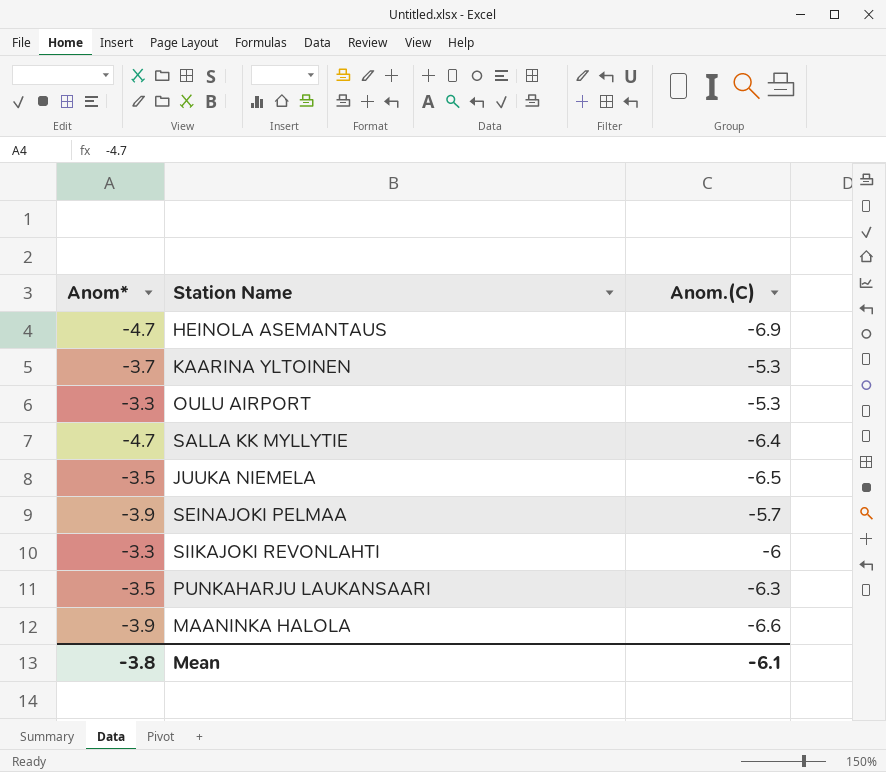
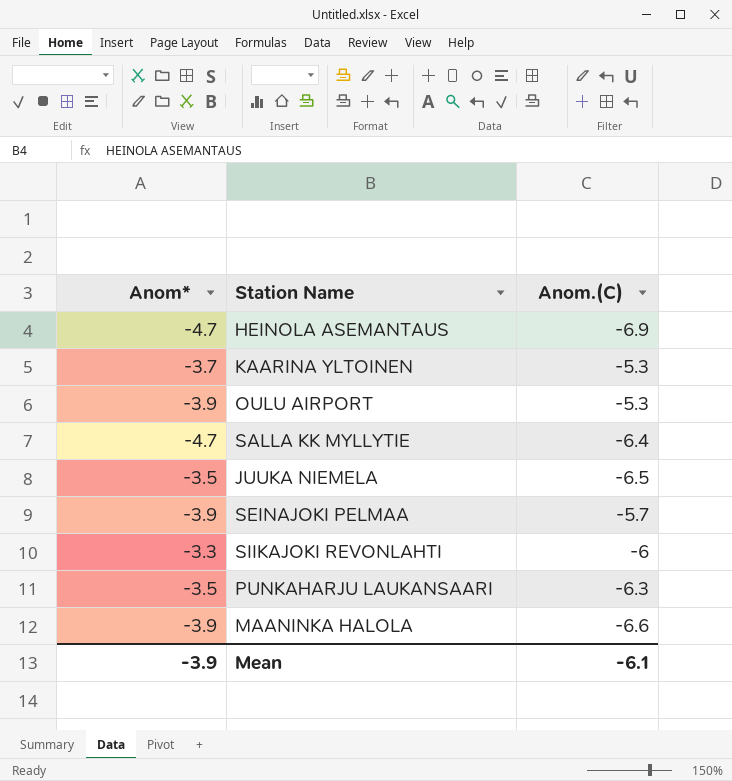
OULU AIRPORT | Anom*: -3.3 -> -3.9
Mean | Anom*: -3.8 -> -3.9

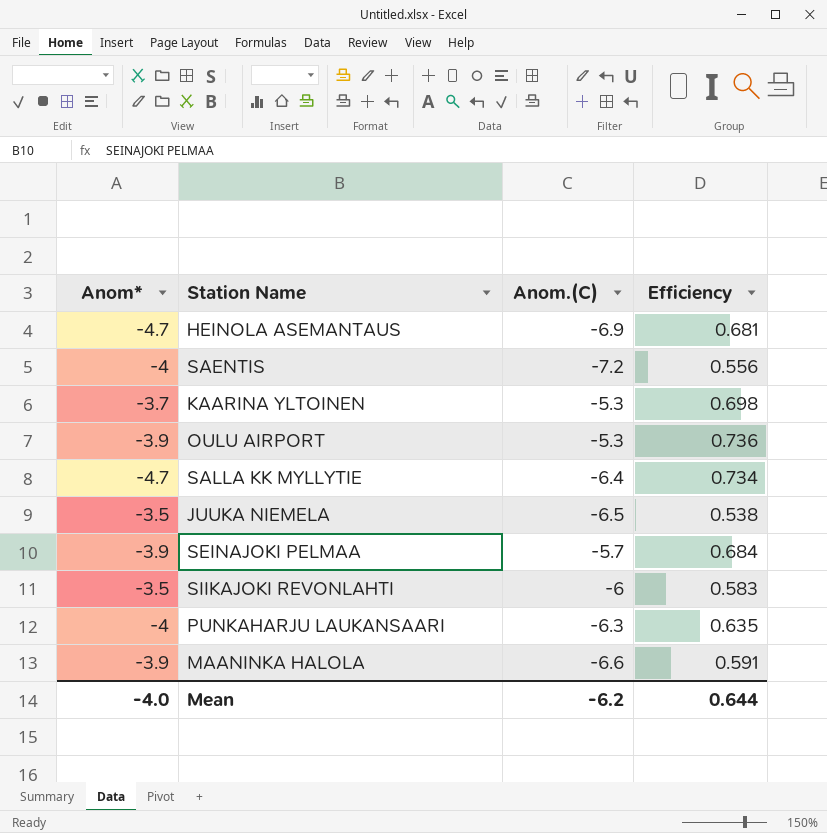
column Efficiency | formula: none -> [Anom*] / [Anom.(C)]
row SAENTIS: none -> -4 | -7.2 | 0.556
SIIKAJOKI REVONLAHTI | Anom*: -3.3 -> -3.5
PUNKAHARJU LAUKANSAARI | Anom*: -3.5 -> -4
Mean | Anom*: -3.9 -> -4.0
Mean | Anom.(C): -6.1 -> -6.2

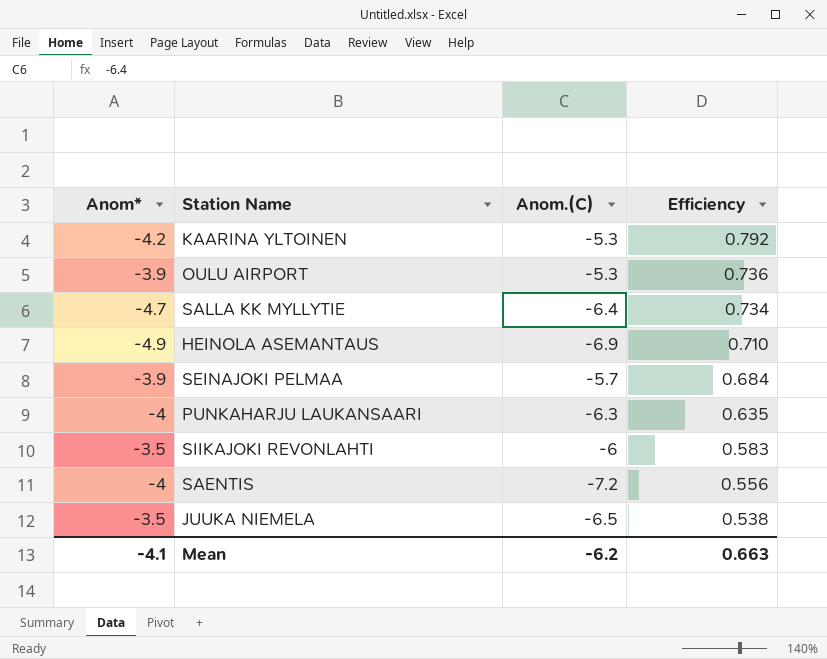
row order: none -> Efficiency descending
row MAANINKA HALOLA: -3.9 | -6.6 | 0.591 -> none
KAARINA YLTOINEN | Anom*: -3.7 -> -4.2
KAARINA YLTOINEN | Efficiency: 0.698 -> 0.792
HEINOLA ASEMANTAUS | Anom*: -4.7 -> -4.9
HEINOLA ASEMANTAUS | Efficiency: 0.681 -> 0.710
Mean | Anom*: -4.0 -> -4.1
Mean | Efficiency: 0.644 -> 0.663

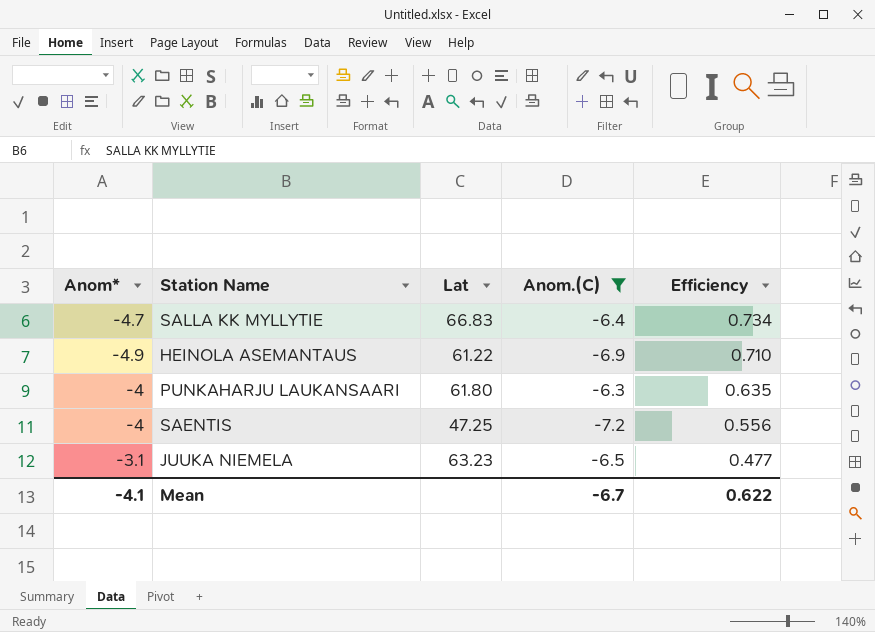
filter: none -> Anom.(C) <= -6.3
column Lat | position: none -> 3
JUUKA NIEMELA | Anom*: -3.5 -> -3.1
JUUKA NIEMELA | Efficiency: 0.538 -> 0.477
Mean | Anom.(C): -6.2 -> -6.7
Mean | Efficiency: 0.663 -> 0.622

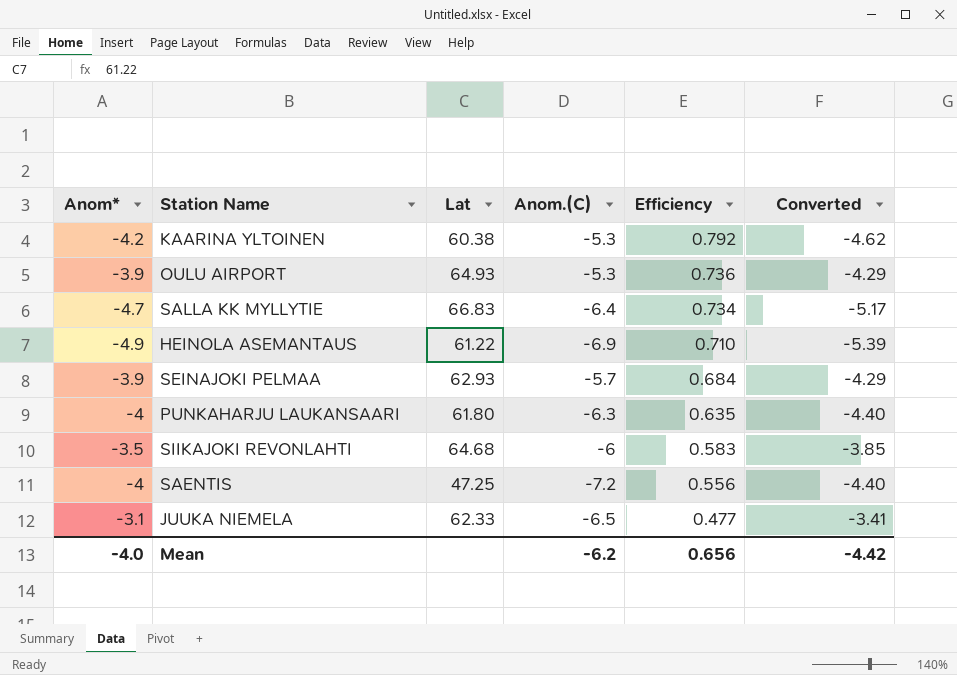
filter: Anom.(C) <= -6.3 -> none
column Converted | formula: none -> [Anom*] * 1.1
JUUKA NIEMELA | Lat: 63.23 -> 62.33
Mean | Anom*: -4.1 -> -4.0
Mean | Anom.(C): -6.7 -> -6.2
Mean | Efficiency: 0.622 -> 0.656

+ + + + + + +

* [INSTRUCTIONS TO FOLLOW]
From the material above, copy out every line bearing the string "HEINOLA".

* [FINISHED EXERCISE]
HEINOLA ASEMANTAUS | Anom*: -4.7 -> -4.9
HEINOLA ASEMANTAUS | Efficiency: 0.681 -> 0.710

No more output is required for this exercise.